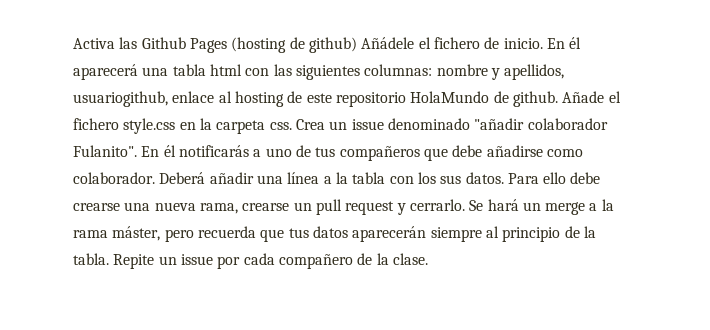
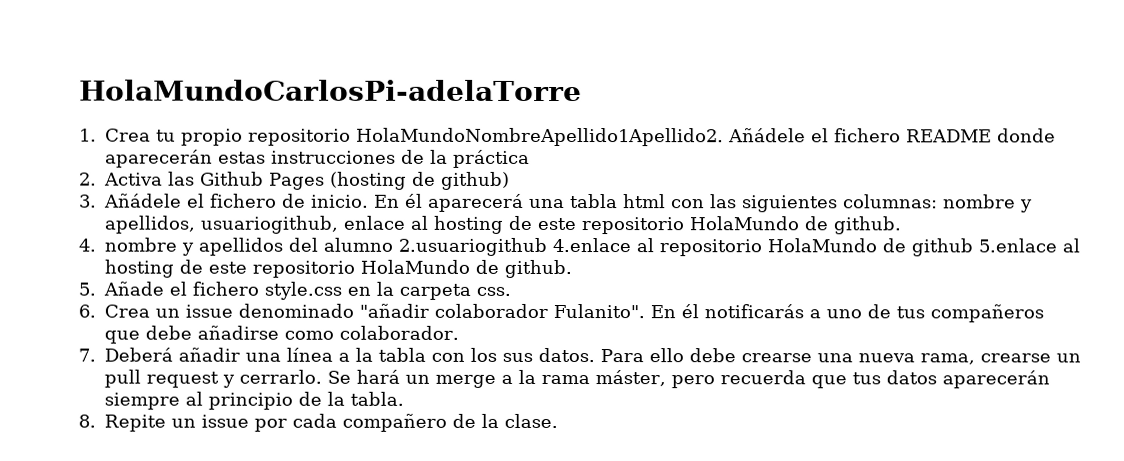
(73, 43) none -> [79,79,582,102] [79,127,1056,147] [105,149,530,168] [79,172,97,186] HolaMundoCarlosPi-adelaTorre // 1. Crea tu propio repositorio HolaMundoNombreApellido1Apellido2. Añádele el fichero README donde aparecerán estas instrucciones de la práctica // 2.
(357, 45) none -> [79,194,97,208] // 3.
(558, 99) none -> [78,237,1080,257] [104,259,572,279] [78,282,96,296] // 4. nombre y apellidos del alumno 2.usuariogithub 4.enlace al repositorio HolaMundo de github 5.enlace al hosting de este repositorio HolaMundo de github. // 5.
(292, 126) none -> [78,304,96,318] // 6.
(155, 178) none -> [78,348,96,362] // 7.
(109, 259) none -> [78,414,96,428] // 8.

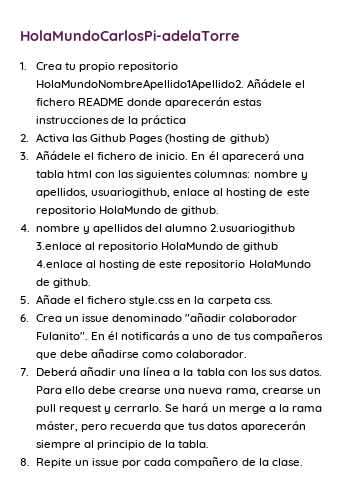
[552,237,631,253] 4.enlace -> [35,242,82,250] 3.enlace
[978,238,1057,253] 5.enlace -> [35,260,83,268] 4.enlace

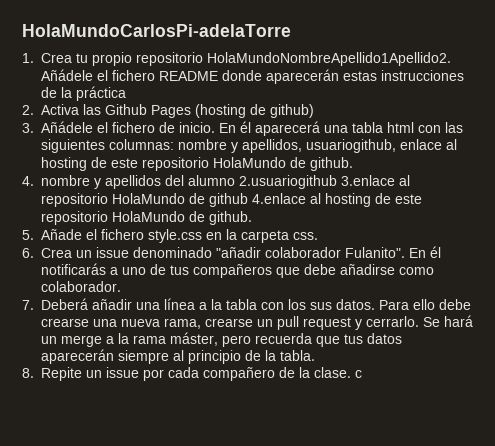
(303, 462) none -> [355,370,362,378] c

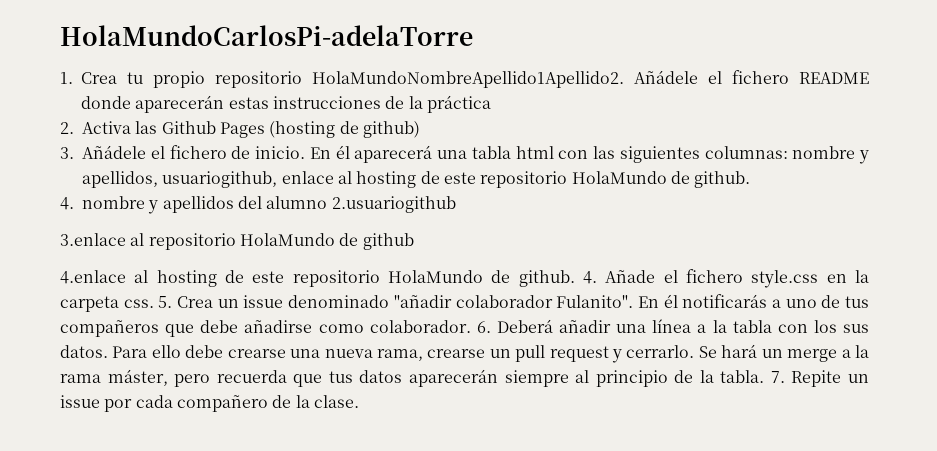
(337, 182) none -> (456, 204) //
(248, 200) none -> (414, 241) //
[22,230,34,240] // 5. -> [583,271,598,284] 4.
[22,248,34,258] // 6. -> [158,296,173,308] 5.
[22,300,34,310] // 7. -> [476,321,491,333] 6.
[22,368,34,378] // 8. -> [770,371,785,383] 7.
[355,370,362,378] c -> (359, 401) none

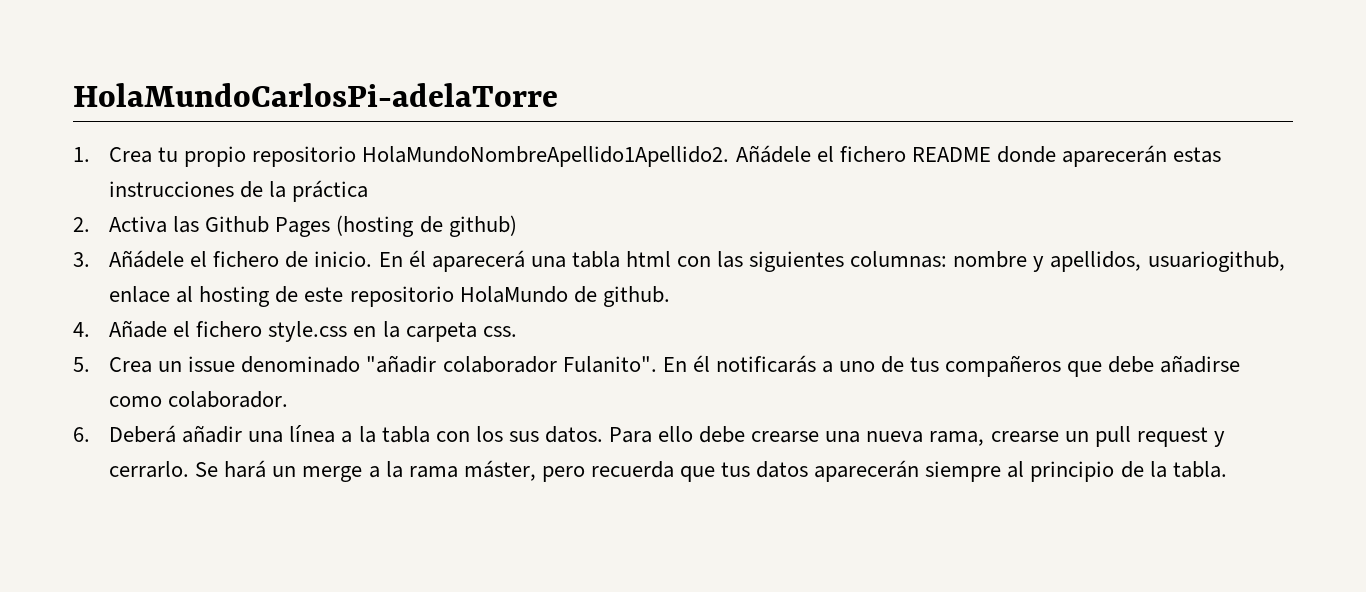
[82,196,456,214] [60,233,414,250] [60,270,598,287] nombre y apellidos del alumno 2.usuariogithub // 3.enlace al repositorio HolaMundo de github // 4.enlace al hosting de este repositorio HolaMundo de github. 4. -> (90, 329) none
(154, 303) none -> (517, 331) //
(471, 326) none -> (289, 399) //
[770,370,869,387] [60,394,359,412] 7. Repite un issue por cada compañero de la clase. -> (1227, 469) none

» **Aim of the exercise**: The answer must be every line of the records that contains the word "usuariogithub".

» **Response**:
(558, 99) none -> [78,237,1080,257] [104,259,572,279] [78,282,96,296] // 4. nombre y apellidos del alumno 2.usuariogithub 4.enlace al repositorio HolaMundo de github 5.enlace al hosting de este repositorio HolaMundo de github. // 5.
[82,196,456,214] [60,233,414,250] [60,270,598,287] nombre y apellidos del alumno 2.usuariogithub // 3.enlace al repositorio HolaMundo de github // 4.enlace al hosting de este repositorio HolaMundo de github. 4. -> (90, 329) none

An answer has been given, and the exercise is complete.